The findings are very interesting and experiments are well performed. But the interpretation of the data is sometimes not sufficiently supported by data or not presented appropriately. Although appropriate, the manuscript needs careful editing to highlight the data presented.

Major Points:

  • Methods: It is not clear how the authors induced the non-viral, non-alcoholic fatty liver model in the mice, was it via a methionine/choline chloride deficient diet? This is described as a classical and well established dietary model of NASH/NAFLD. Moreover, a methionine/choline chloride diet is considered normal. Please clarify this issue.
  • Results:

Supplementary Figure 1: authors should add side by side the plot showing not only mice body-weight, but also mice food intake throughout the experiment. On the caption, authors wrote “The animals feed methionine/choline chloride lost body mass in the first two weeks of the experiment compared to Sham (p<0.01), but, probably due to the I.P. injection stress, sham started to lose weight in the last part of the experiment”. Again, this is issue is clearly understood if the mice were fed a methionine/choline chloride deficient diet.

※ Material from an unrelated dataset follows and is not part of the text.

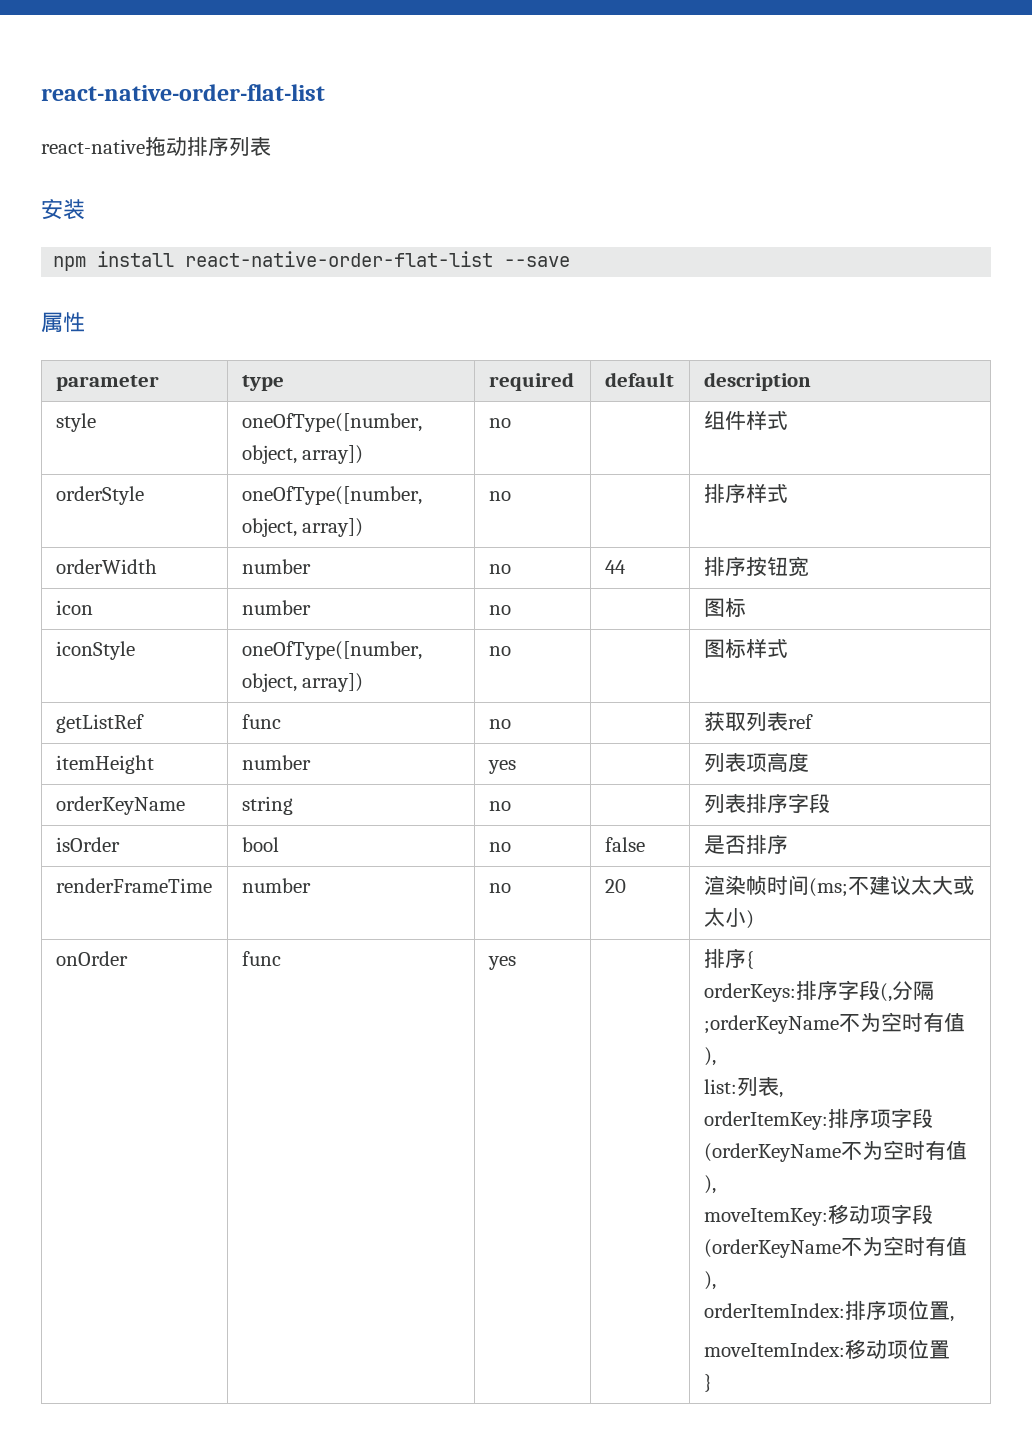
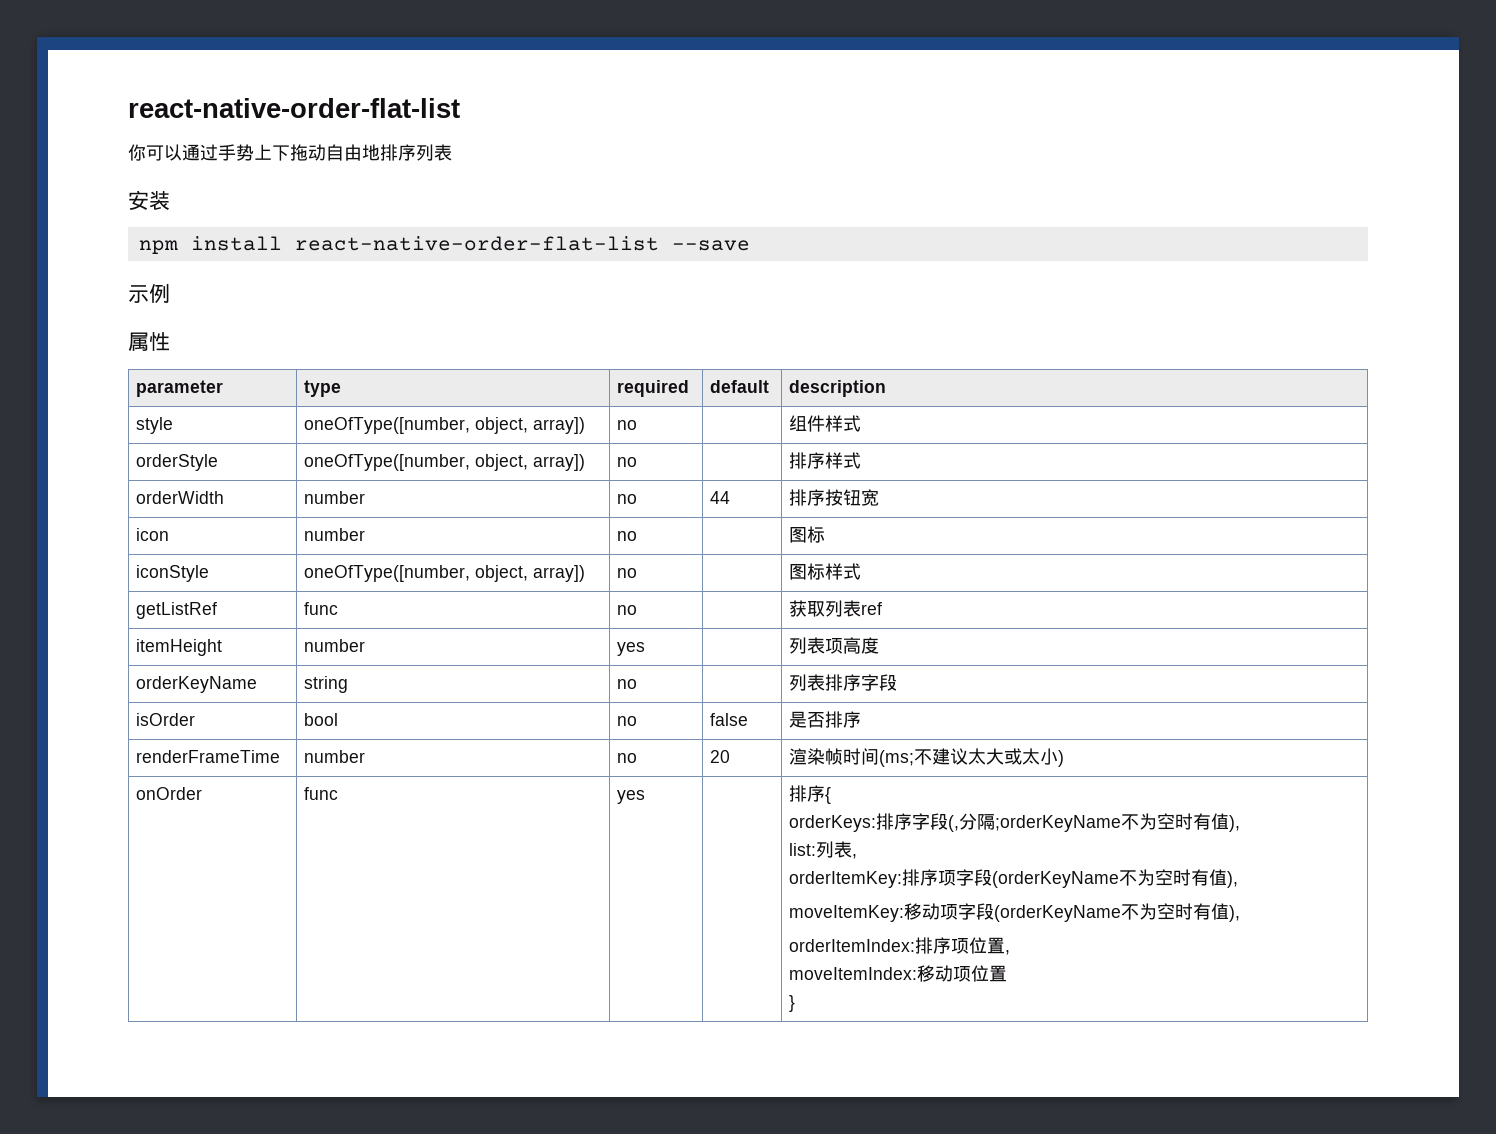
[41,136,187,156] react-native拖动 -> [128,144,380,161] 你可以通过手势上下拖动自由地
(571, 261) none -> [128,284,170,304] // 示例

Figure 1- Could the authors provide clear pictures from the ultrasonography? Which group is represented in Figures (a-c)? Always make comparisons to the corresponding controls (MCG vs MCG+Cy vs sham). It would be helpful if the authors use signs (arrows with different colours, for instance) in the ultrasonography pictures to highlight the measurement related to figures (e), (f), (g), (h) and (i). Authors must detail how the measurements (Figure (d-i) were done in the Material and Methods section. Finally, authors must clearly discriminate the observed liver pathology between MCG vs Sham and, only afterwards, the effect of Cerebrolysin on the MCG (and sham) to avoid confusion.

Figure 2- The authors only provide figures related to MCG. However, the goal of this manuscript is to study the potential neuroprotective role of Cerebrolysin. This picture only depicts the effect of the methionine/choline chloride diet on liver function. Similarly to Figure 1, authors must clearly discriminate the effect of the diet vs the effect of Cerebrolysin on the MCG to avoid ambiguity. ). It would be helpful if the authors use signs in the pictures to highlight the observation in Figure 2 (a-f).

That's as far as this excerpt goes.